● WORK REQUIRED
In the records that follow, count the lines where the string "menu" appears, and give the count with nothing added.

------

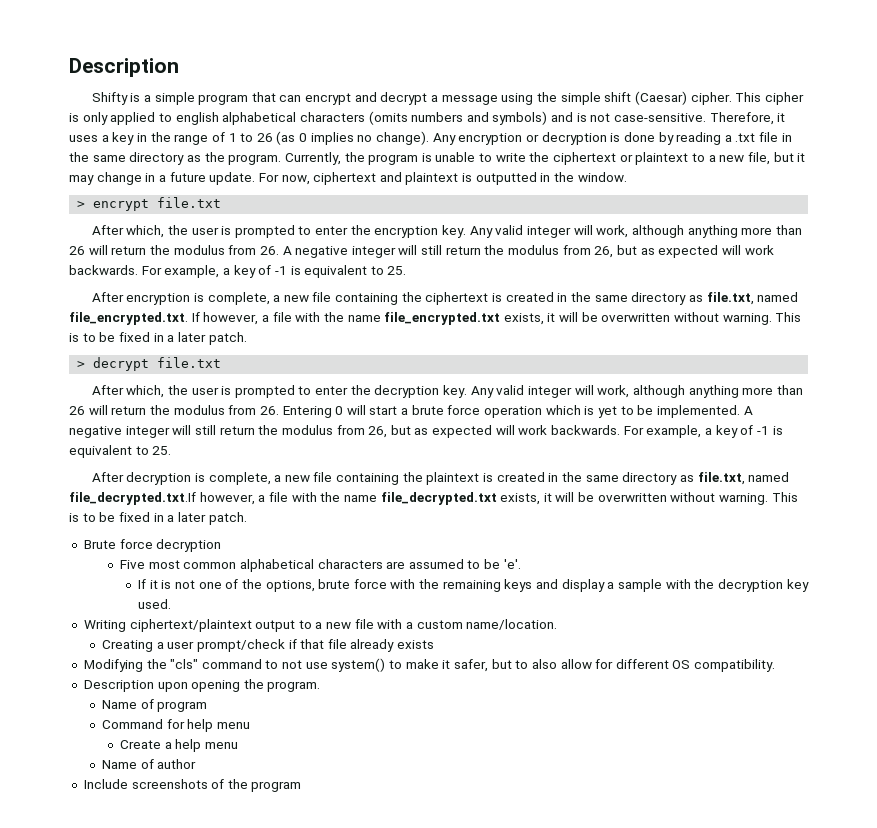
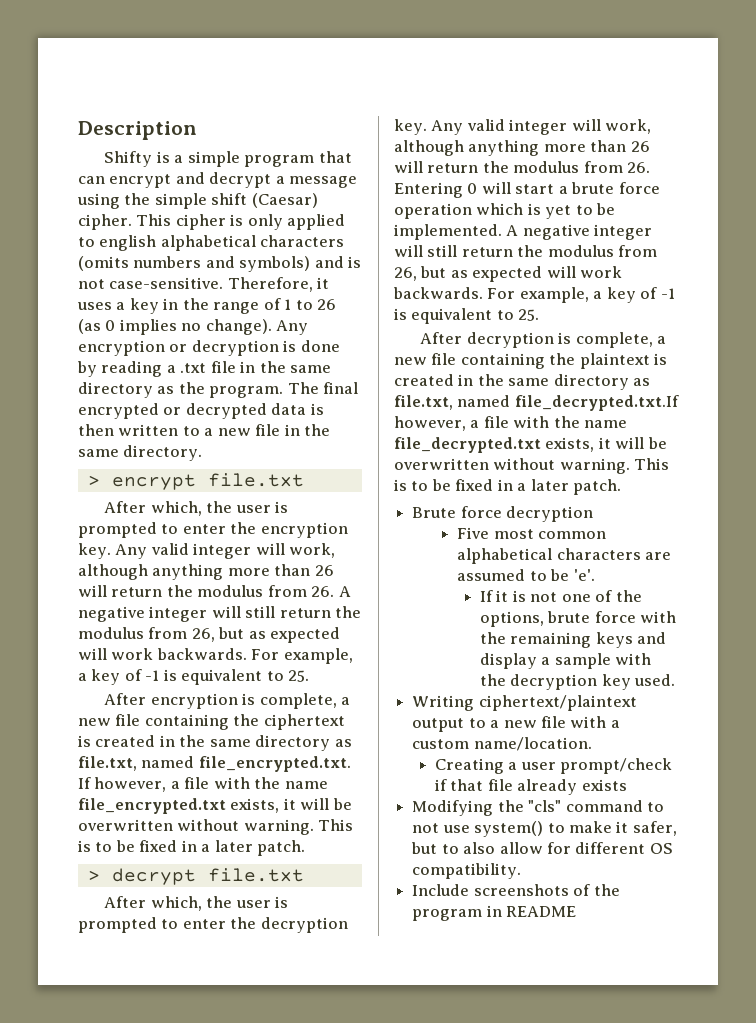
- Currently, the program is unable to write the ciphertext or plaintext to a new file, but it may change in a future update. For now, ciphertext and plaintext is outputted in the window.
+ The final encrypted or decrypted data is then written to a new file in the same directory.
- Description upon opening the program.
- Name of program
- Command for help menu
- Create a help menu
- Name of author
- Include screenshots of the program
+ Include screenshots of the program in README

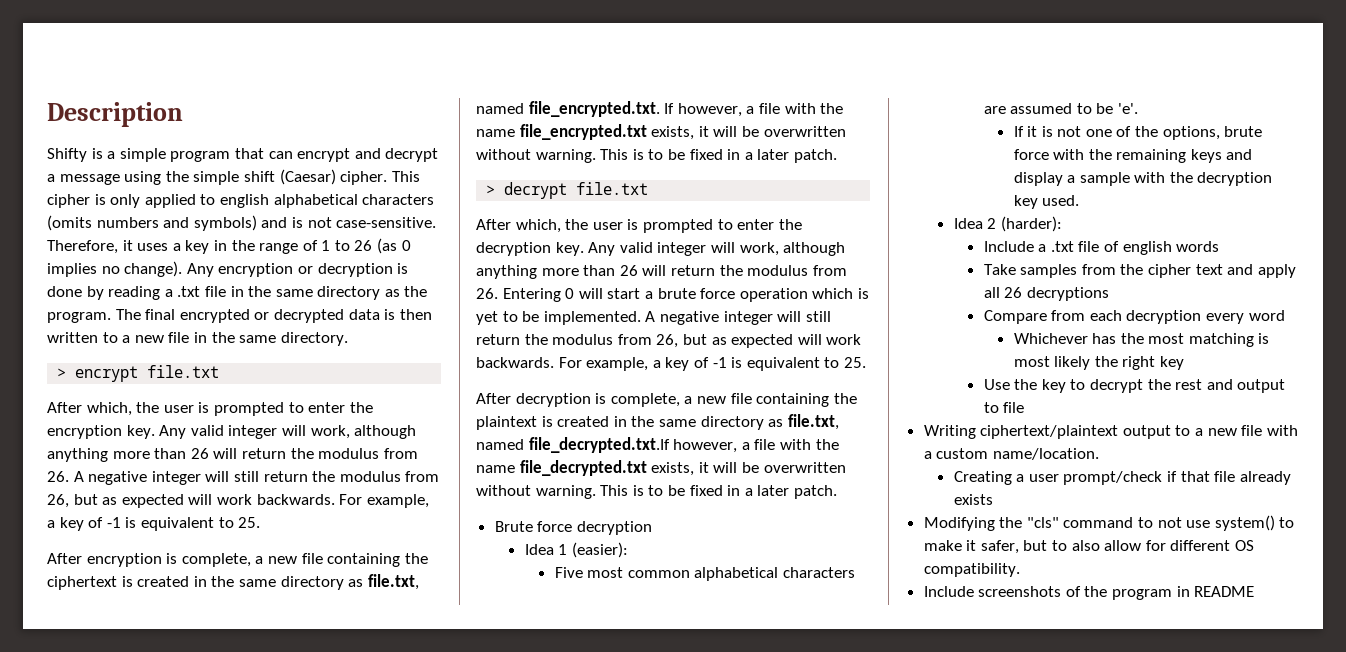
+ Idea 1 (easier):
+ Idea 2 (harder):
+ Include a .txt file of english words
+ Take samples from the cipher text and apply all 26 decryptions
+ Compare from each decryption every word
+ Whichever has the most matching is most likely the right key
+ Use the key to decrypt the rest and output to file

------

● ANSWER TO THE PROBLEM
2